それなのに毎週水曜日の深夜になると、私は金縛りに襲われるのだった。

 

 

それから二ヶ月ぐらいが経った。

その日、日中はよく晴れていたというのに、夕方に近づくにつれて雲が広がり、仕事が終わる頃には雨が降り出し、時間が経つにつれて風と雨がひどくなった。

傘を差しても、濡れてしまうほどだった。

 

家に着き、濡れたスーツを脱ぎながら徐にカレンダーを見た。

「今日は水曜日だったか」

金縛りが起こる日だと思い出し、私はため息をついた。

着替えと入浴を済ませた私は、睡眠薬を飲んでベッドに横になると薬の効果もあってすぐに眠りに落ちた。

 

だが深夜二時を過ぎる頃、やはり眠りから覚めてしまい私はそっと目を開けた

ぼんやりとした意識の中、薄暗い天井が目に映った。

外はまだ雨が降っているようで、雨が滴る音がした。

 

そして、私は金縛りに襲われた。

また来た。

だいぶ慣れてしまっていた私は、金縛りが解けるのを待つ余裕があった。

 

だが、その日はいつもと違っていた。

突然、ベッドの下から突き上げるような衝撃を受けた後、ガサガサと物音がした。

ベッドの下に何かいる。

そう思っても金縛りで体は動かず、確認することも出来ずにいた。

 

すると、今度は「ズズズズ……」と、何か引き摺るような音が耳元で聞こえて来た。

誰かいる!?

いつもと違う人の気配を感じた。

 

ズズズズ……。

何かを引き摺りながら、部屋中を動き回っているようだった。

 

 

引き摺る音が一瞬止まった時、頭だけが動かせるようになった。

私は恐る恐る音のする方に顔を向けた。

すると、薄暗い部屋の床にヘドロのような黒い何かを引き摺った跡があった。

まるで大蛇のような跡は、自分のベッドの下から伸びていた。

そして、その先に視線を向けるとそこには床に這いつくばっている女の後姿が見えた。

女の体から黒い液体が染み出していた。

 

女は玄関に向かって床を這っていたが、ドアまであと少しのところでピタリと止まり、うつ伏せのまま動かなくなった。

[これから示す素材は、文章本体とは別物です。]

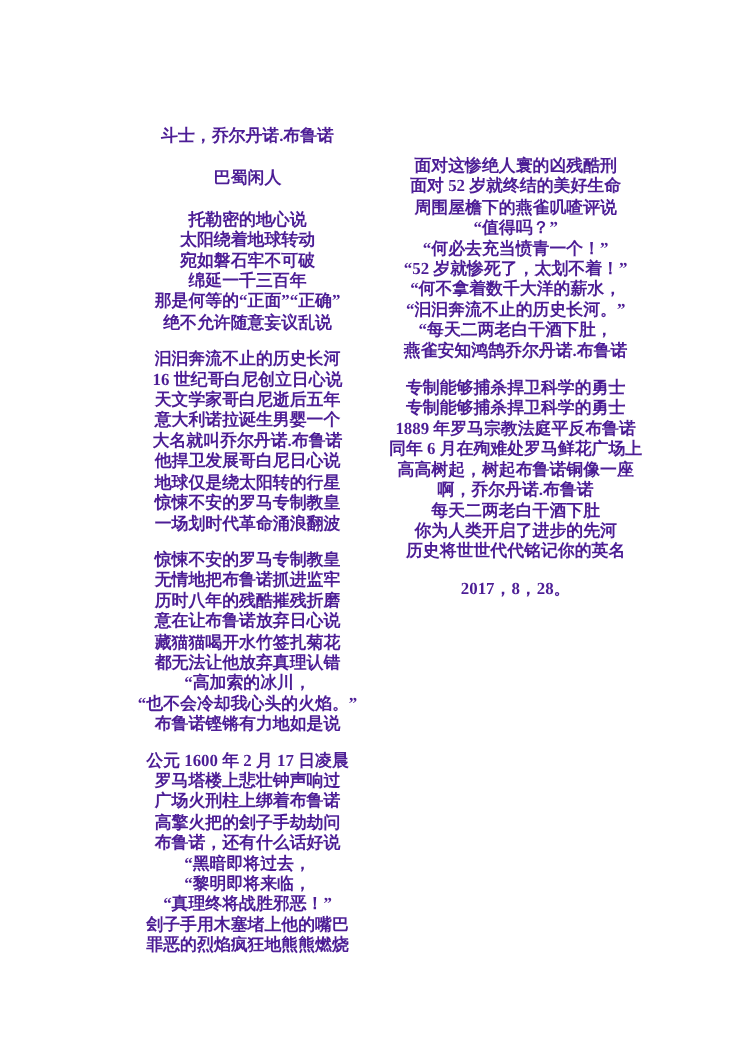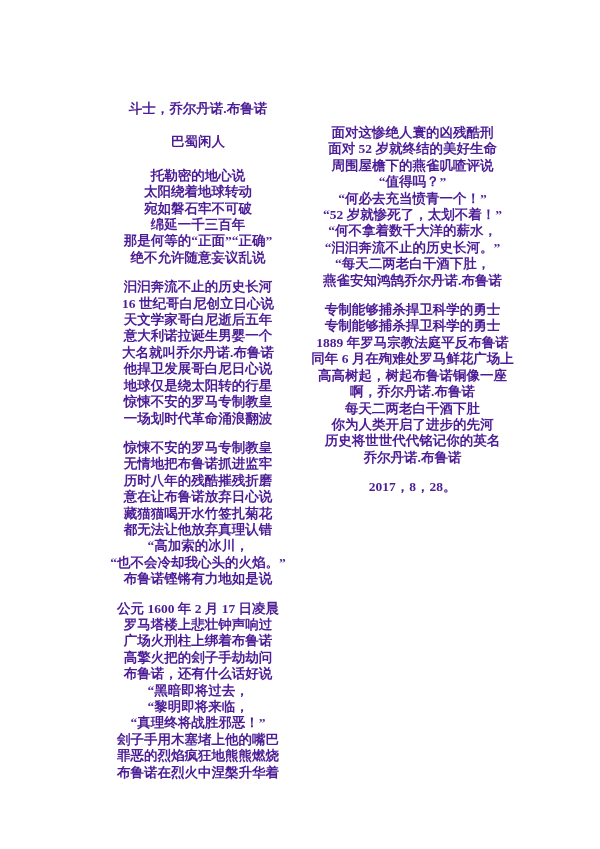"乔尔丹诺.布鲁诺" div.poem-line { html: <div>乔尔丹诺.布鲁诺</div> -> none }
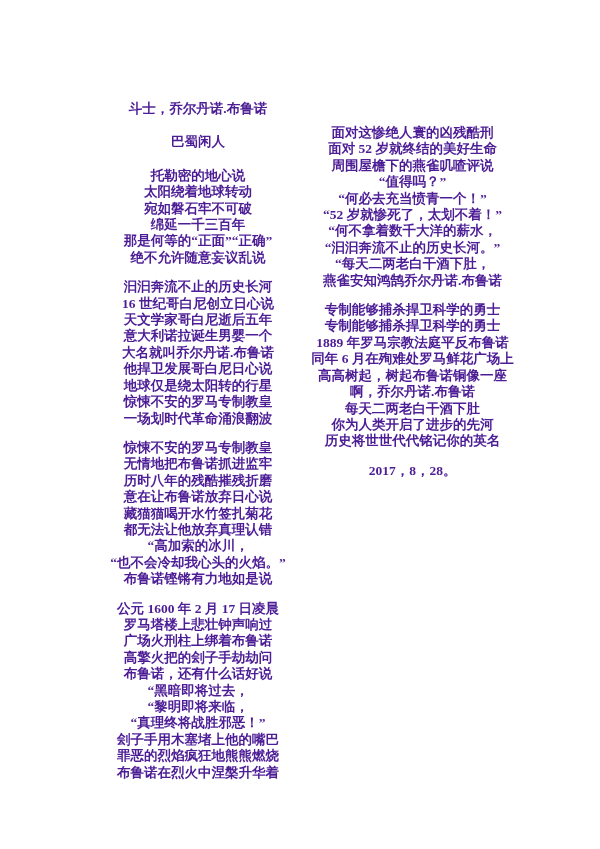"布鲁诺在烈火中涅槃升华着" div.poem-line { html: <div>布鲁诺在烈火中涅槃升华着</div> -> none }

だが、次の瞬間女の首だけが異様な音を立てながら私の方を向いた。

骨が軋み砕ける音。

首は180度回転していた。

私はその女と目が合う寸前、恐怖で気を失った。

 

気が付いた時、すでに朝になっていた。

あれほど降っていた雨も止んでいた。

部屋に女の姿はなく、床の引き摺った跡もなくなっていた。

夢かと思いベッドの下を調べると、そこには長い髪の毛の束が散乱していた。

 

 

半年後、私はそのアパートから引っ越した。